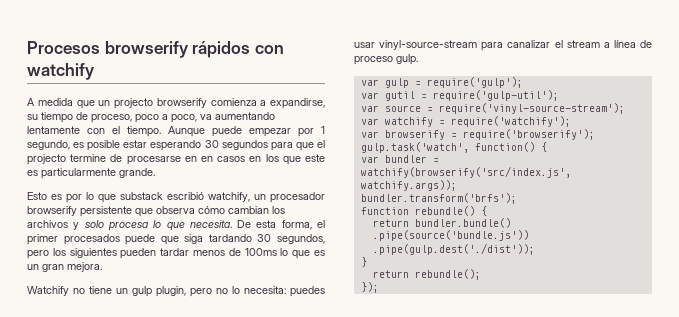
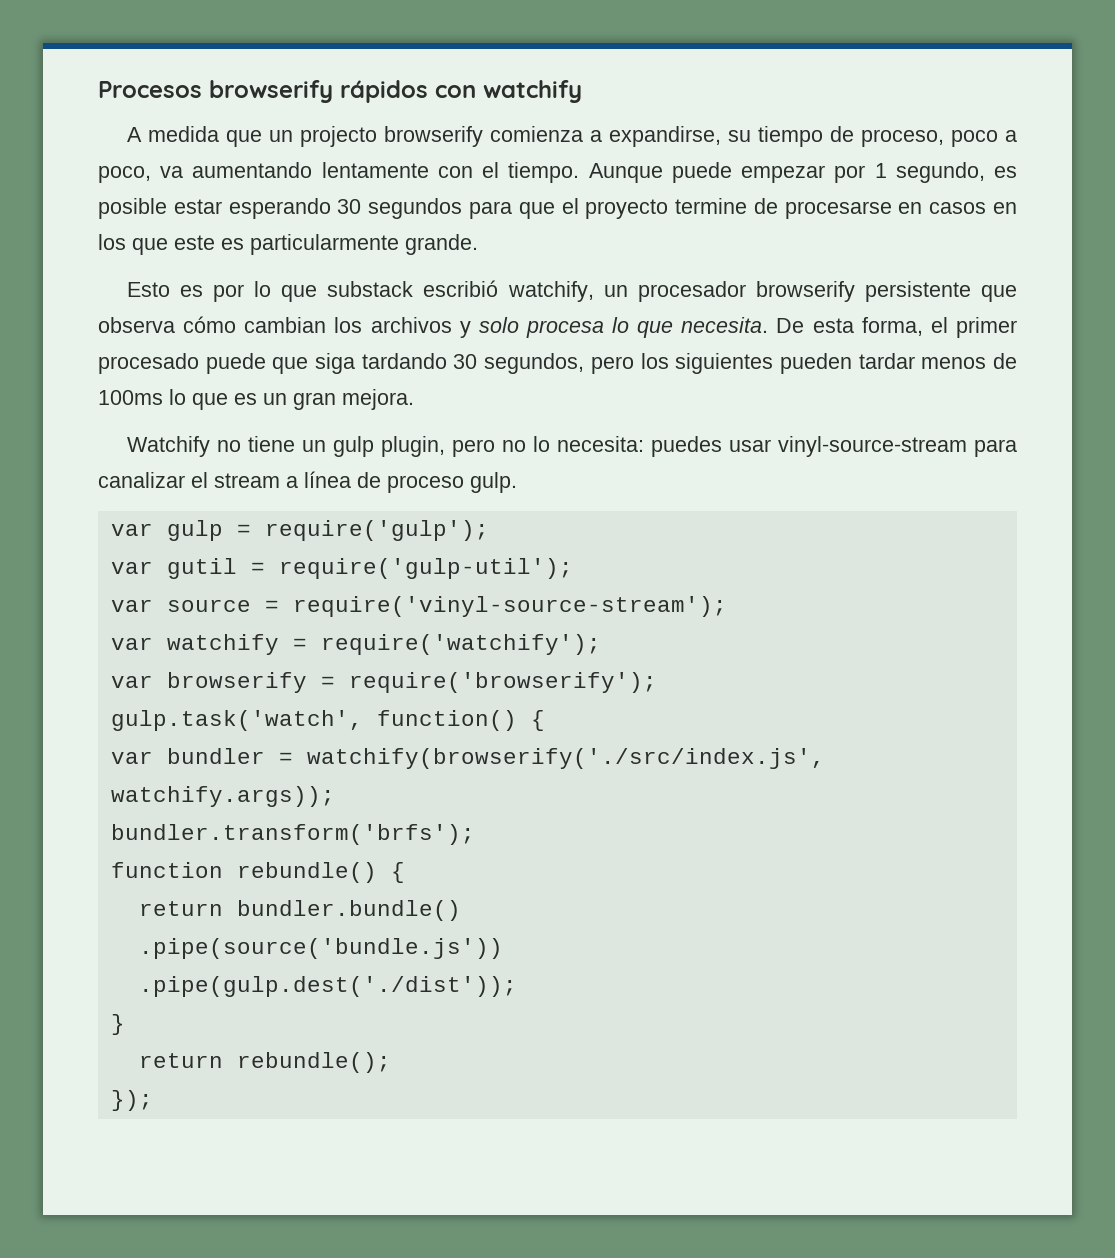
[27,154,66,165] projecto -> [585,199,669,219] proyecto
[201,156,213,162] en -> (923, 208) none
[63,234,120,245] procesados -> [98,353,199,374] procesado
[360,166,571,178] watchify(browserify('src/index.js', -> [306,748,825,769] watchify(browserify('./src/index.js',

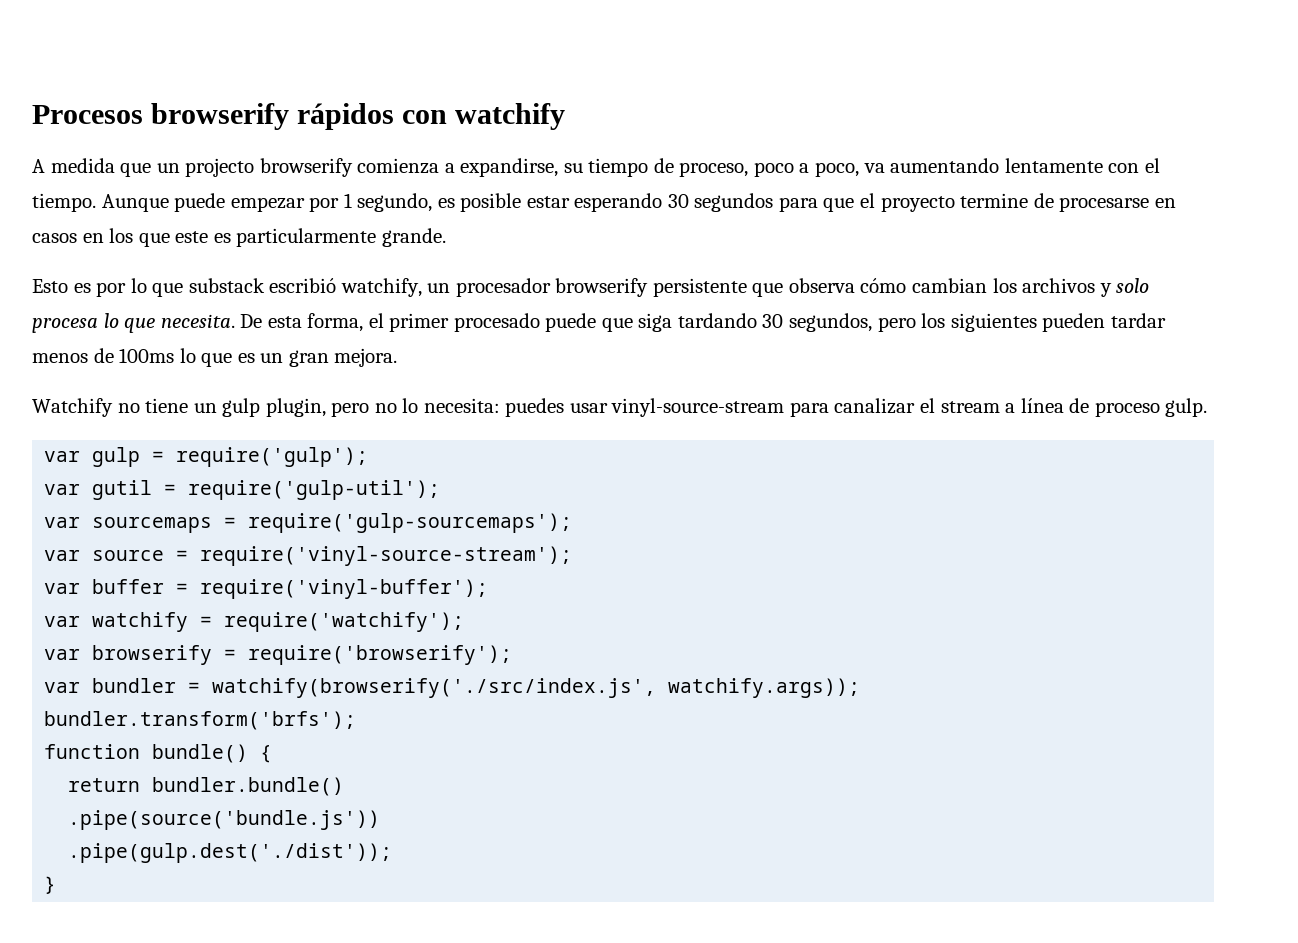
(573, 568) none -> [44,513,573,533] // var sourcemaps = require('gulp-sourcemaps');
(727, 606) none -> [44,579,489,599] // var buffer = require('vinyl-buffer');
[110,710,545,731] // gulp.task('watch', function() { -> (513, 655) none
[236,862,377,883] rebundle() -> [152,744,249,763] bundle()
[138,1052,391,1073] [110,1090,153,1111] // return rebundle(); // }); -> (57, 885) none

**TASK BRIEF**
Your response should be made up of the lines in the data that contain the word "none".

**RESPONSE TO THE EXERCISE**
[201,156,213,162] en -> (923, 208) none
(573, 568) none -> [44,513,573,533] // var sourcemaps = require('gulp-sourcemaps');
(727, 606) none -> [44,579,489,599] // var buffer = require('vinyl-buffer');
[110,710,545,731] // gulp.task('watch', function() { -> (513, 655) none
[138,1052,391,1073] [110,1090,153,1111] // return rebundle(); // }); -> (57, 885) none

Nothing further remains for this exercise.